Les producteurs alsaciens d’oies et de canards gras ont fondé une association en 2001 : GANZELIESEL. Celle-ci regroupe 14 éleveurs. Ils sont avant tout des agriculteurs. La plupart d’entres eux cultivent les céréales, qui serviront à nourrir et à engraisser leur cheptel. Leur métier est complexe car il demande des compétences variées. Il faut connaitre le travail de la terre et des machines, savoir gaver dans les règles de l’art, transformer les produits et enfin les commercialiser en jouant du marketing et en maitrisant l’outil informatique…
Tous possèdent des ateliers aux normes et un magasin de vente directe. Quelques-uns vendent aussi sur les marchés des grandes agglomérations : ils viennent à la rencontre des citadins. Pour les restaurateurs d’Alsace, il est souvent difficile de s’approvisionner en foie gras locaux car les quantités produites ne sont pas énormes et ne suffisent de toute façon pas à fournir les transformateurs alsaciens. L’IGP “Foie Gras d’Alsace” est dans les cartons, mais d’après ma petite enquête elle a peu de chance d’aboutir…

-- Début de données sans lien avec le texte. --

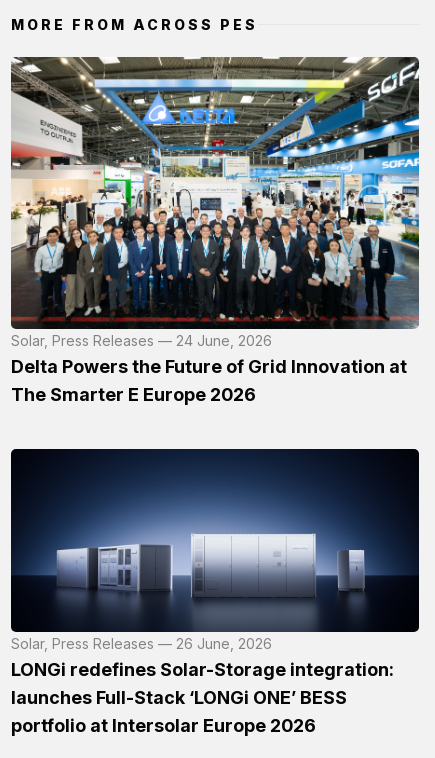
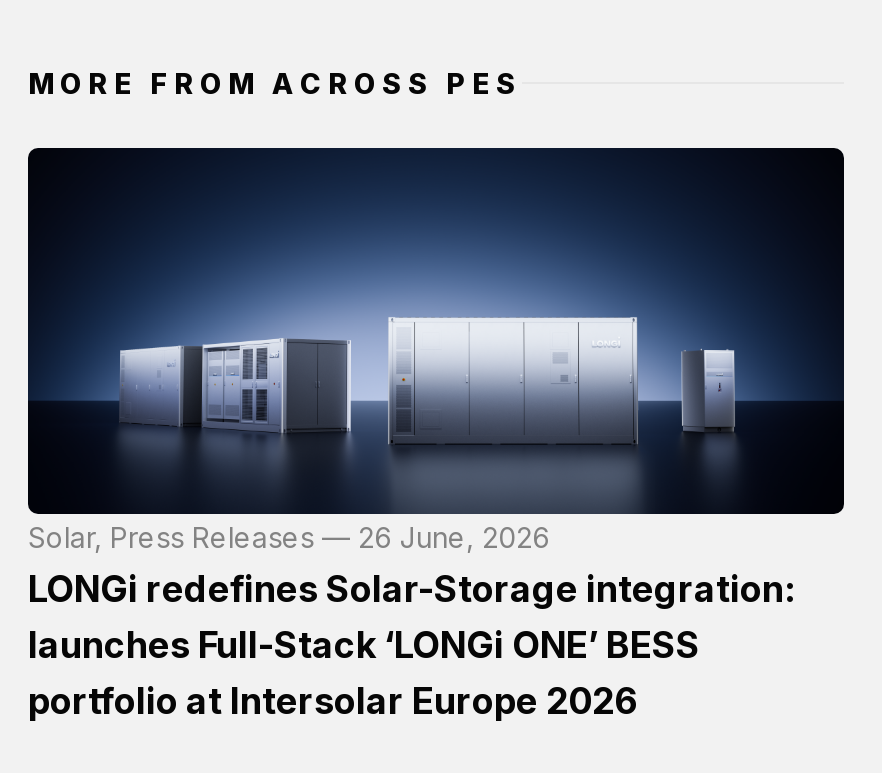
- [image]
- Solar, Press Releases — 24 June, 2026
- Delta Powers the Future of Grid Innovation at
- The Smarter E Europe 2026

Moins de la moitié des adhérents gavent des oies. Pourtant, l’Alsace est connue pour son foie gras d’oie issu d’une espèce bien particulière, que l’on retrouve sur les dessins de Hansi. Plus fin que le canard, la production du foie gras tant convoité demande plus de soins et d’attention. Son prix se justifie aussi par une durée d’élevage plus longue.
Battes de base-ball et foie gras
Tu me gaves
Mais revenons au gavage. Si celui-ci existe, c’est bien la faute aux oies et aux canards, car les Romains, il y a plus de deux mille ans s’étaient aperçus que les foies de ces doux volatiles étaient nettement meilleurs à la fin de l’automne, juste avant que ces oiseaux ne partent pour leur migration annuelle. Pas étonnant, car nos anatidés possèdent un pouvoir extraordinaire : celui de pouvoir stocker l’énergie nécessaire aux longs vols pour franchir terres et océans, sous forme de graisse accumulée dans le foie. Cet organe abdominal à la faculté de doubler de volume, puis de revenir à un état normal sans préjudice pour l’oiseau. Canards et oies ont donc honorablement gagné les palmes de l’invention du foie gras.

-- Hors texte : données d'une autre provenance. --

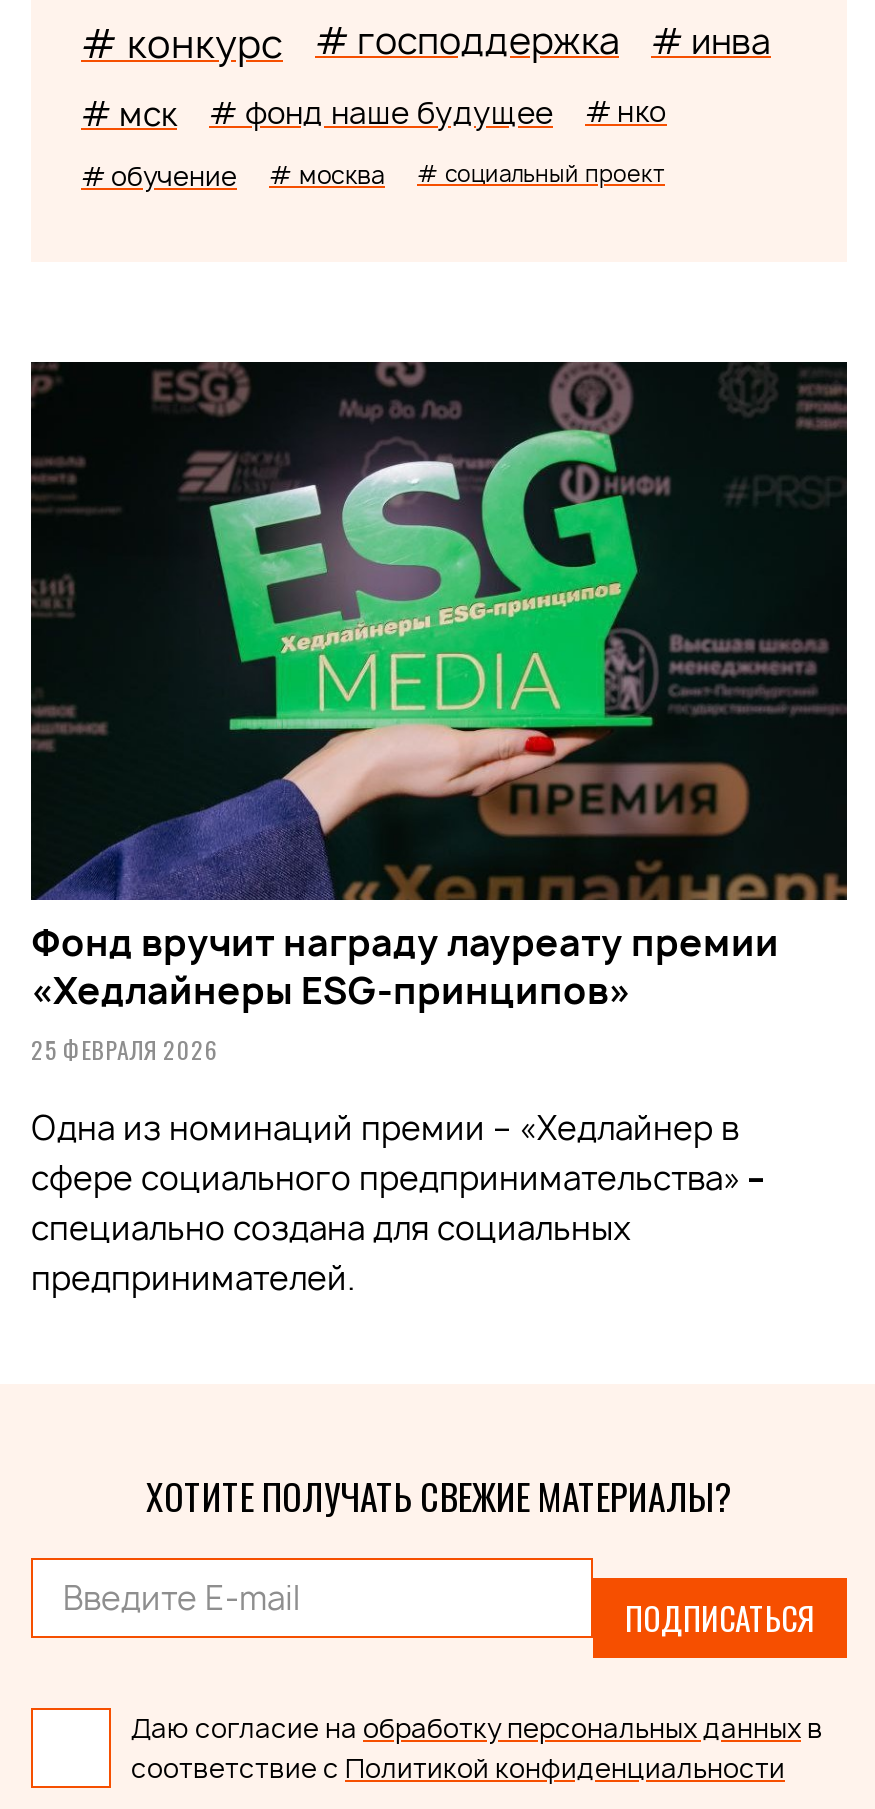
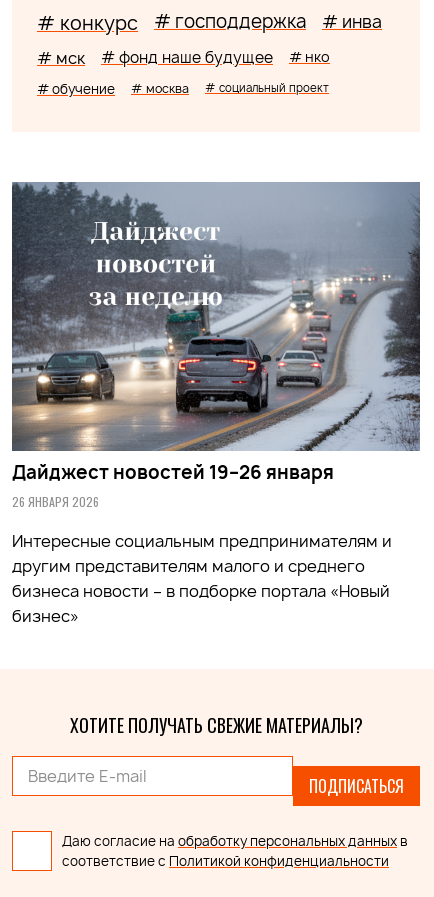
- [image]
- Фонд вручит награду лауреату премии
- «Хедлайнеры ESG-принципов»
- 25 ФЕВРАЛЯ 2026
+ [image]
+ Дайджест новостей 19–26 января
+ 26 ЯНВАРЯ 2026

- Одна из номинаций премии – «Хедлайнер в
- сфере социального предпринимательства» –
- специально создана для социальных
- предпринимателей.
+ Интересные социальным предпринимателям и
+ другим представителям малого и среднего
+ бизнеса новости – в подборке портала «Новый
+ бизнес»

Les Romains n’ont fait que reproduire le phénomène en faisant il est vrai, ingurgiter énormément de figues et de miel aux oies. Ceci dit, je n’aimerai pas être à leur place. Un peu comme si vous deviez bouffer quinze hamburgers, sachant qu’un seul, c’est déjà une prouesse. Je dis bouffer et non manger ou apprécier pour ce type d’aliment standard représenté dans plus de cent pays.
En tant que gastronome convaincu, je vis un cruel dilemme : je suis contre, le gavage mais pour le foie gras ! Mon appétit pour ce met rare, unique et succulent l’emporte : je ne suis qu’un homme !
Alors je me console, et pour me déculpabiliser, j’ai quelques arguments.
1) Certains observateurs rapportent que quand la manœuvre est bien conduite, l’animal vient de lui-même vers la personne préposée au gavage. Mythe ou réalité ? Je ne sais.
2) Pour qu’un canard accepte d’être gavé, il faut qu’il ait eu avant une vie saine et heureuse : liberté, exercice physique, nourriture de premier choix, lecture du guide Michelin.
3) Le foie n’est pas malade, car si l’oiseau gavé au bout de six jours est remis en liberté, son organe reprend peu à peu un aspect normal. Au bout de dix jours, il est vrai, les lésions sont irréversibles…
4) Ce mets est une particularité bien Française que les autres nations nous envient.
5) Le foie gras est un aliment magique : il s’accorde avec presque tout.
Les derniers jours de vie de nos palmipèdes sont donc offerts à Comus, Dieu de la cuisine, un peu comme les jeunes vierges que les anciennes civilisations immolaient pour plaire aux Dieux. Oui, ces oiseaux, à travers leurs derniers jours, sont sacrifiés sur l’autel de la gastronomie en nous offrant une nourriture divine. Je ne cesserai donc de les remercier et inviterai sur ma table de Noël, une oie grasse farcie de châtaignes et de son noble foie.